### What is needed
Retype, without alteration, each line from the line containing "使用技術: Google Cloud, Python,機械学習" to the final line of the records.

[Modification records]
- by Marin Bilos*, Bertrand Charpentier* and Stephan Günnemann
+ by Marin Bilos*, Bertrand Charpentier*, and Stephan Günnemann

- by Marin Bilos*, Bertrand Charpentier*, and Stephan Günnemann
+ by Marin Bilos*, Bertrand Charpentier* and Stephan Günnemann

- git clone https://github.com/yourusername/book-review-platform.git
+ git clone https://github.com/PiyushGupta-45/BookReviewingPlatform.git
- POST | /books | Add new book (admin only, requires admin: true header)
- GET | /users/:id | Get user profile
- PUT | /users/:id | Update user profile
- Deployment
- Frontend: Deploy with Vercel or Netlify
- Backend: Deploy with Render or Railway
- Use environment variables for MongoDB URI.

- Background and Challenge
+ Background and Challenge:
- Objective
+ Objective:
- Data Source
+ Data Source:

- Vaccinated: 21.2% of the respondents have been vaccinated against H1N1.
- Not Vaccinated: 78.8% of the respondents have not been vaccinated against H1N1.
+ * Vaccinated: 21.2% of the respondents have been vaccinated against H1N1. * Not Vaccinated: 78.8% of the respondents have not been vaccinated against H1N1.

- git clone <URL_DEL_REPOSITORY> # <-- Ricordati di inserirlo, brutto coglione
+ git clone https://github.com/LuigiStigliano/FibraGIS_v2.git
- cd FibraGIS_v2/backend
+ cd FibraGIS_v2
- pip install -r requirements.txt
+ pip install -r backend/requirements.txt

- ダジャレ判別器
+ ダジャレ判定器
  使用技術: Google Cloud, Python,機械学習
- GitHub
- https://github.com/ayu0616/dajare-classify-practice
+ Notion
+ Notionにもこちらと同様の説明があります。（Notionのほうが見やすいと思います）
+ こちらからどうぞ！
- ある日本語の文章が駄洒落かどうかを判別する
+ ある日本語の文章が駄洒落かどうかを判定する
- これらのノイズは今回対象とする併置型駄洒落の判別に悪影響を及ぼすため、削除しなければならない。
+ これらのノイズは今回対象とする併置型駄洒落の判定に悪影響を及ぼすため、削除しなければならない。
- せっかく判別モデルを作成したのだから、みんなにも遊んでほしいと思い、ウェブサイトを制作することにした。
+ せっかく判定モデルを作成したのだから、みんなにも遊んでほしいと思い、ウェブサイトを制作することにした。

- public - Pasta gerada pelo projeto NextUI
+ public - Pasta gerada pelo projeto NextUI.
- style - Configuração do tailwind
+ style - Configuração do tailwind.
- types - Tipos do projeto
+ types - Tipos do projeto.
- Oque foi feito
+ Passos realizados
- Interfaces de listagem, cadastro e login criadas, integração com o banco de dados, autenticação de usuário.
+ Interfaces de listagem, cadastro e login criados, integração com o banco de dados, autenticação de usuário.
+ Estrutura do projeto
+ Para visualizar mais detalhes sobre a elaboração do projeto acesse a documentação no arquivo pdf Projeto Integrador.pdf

### Output for this exercise
  使用技術: Google Cloud, Python,機械学習
- GitHub
- https://github.com/ayu0616/dajare-classify-practice
+ Notion
+ Notionにもこちらと同様の説明があります。（Notionのほうが見やすいと思います）
+ こちらからどうぞ！
- ある日本語の文章が駄洒落かどうかを判別する
+ ある日本語の文章が駄洒落かどうかを判定する
- これらのノイズは今回対象とする併置型駄洒落の判別に悪影響を及ぼすため、削除しなければならない。
+ これらのノイズは今回対象とする併置型駄洒落の判定に悪影響を及ぼすため、削除しなければならない。
- せっかく判別モデルを作成したのだから、みんなにも遊んでほしいと思い、ウェブサイトを制作することにした。
+ せっかく判定モデルを作成したのだから、みんなにも遊んでほしいと思い、ウェブサイトを制作することにした。

- public - Pasta gerada pelo projeto NextUI
+ public - Pasta gerada pelo projeto NextUI.
- style - Configuração do tailwind
+ style - Configuração do tailwind.
- types - Tipos do projeto
+ types - Tipos do projeto.
- Oque foi feito
+ Passos realizados
- Interfaces de listagem, cadastro e login criadas, integração com o banco de dados, autenticação de usuário.
+ Interfaces de listagem, cadastro e login criados, integração com o banco de dados, autenticação de usuário.
+ Estrutura do projeto
+ Para visualizar mais detalhes sobre a elaboração do projeto acesse a documentação no arquivo pdf Projeto Integrador.pdf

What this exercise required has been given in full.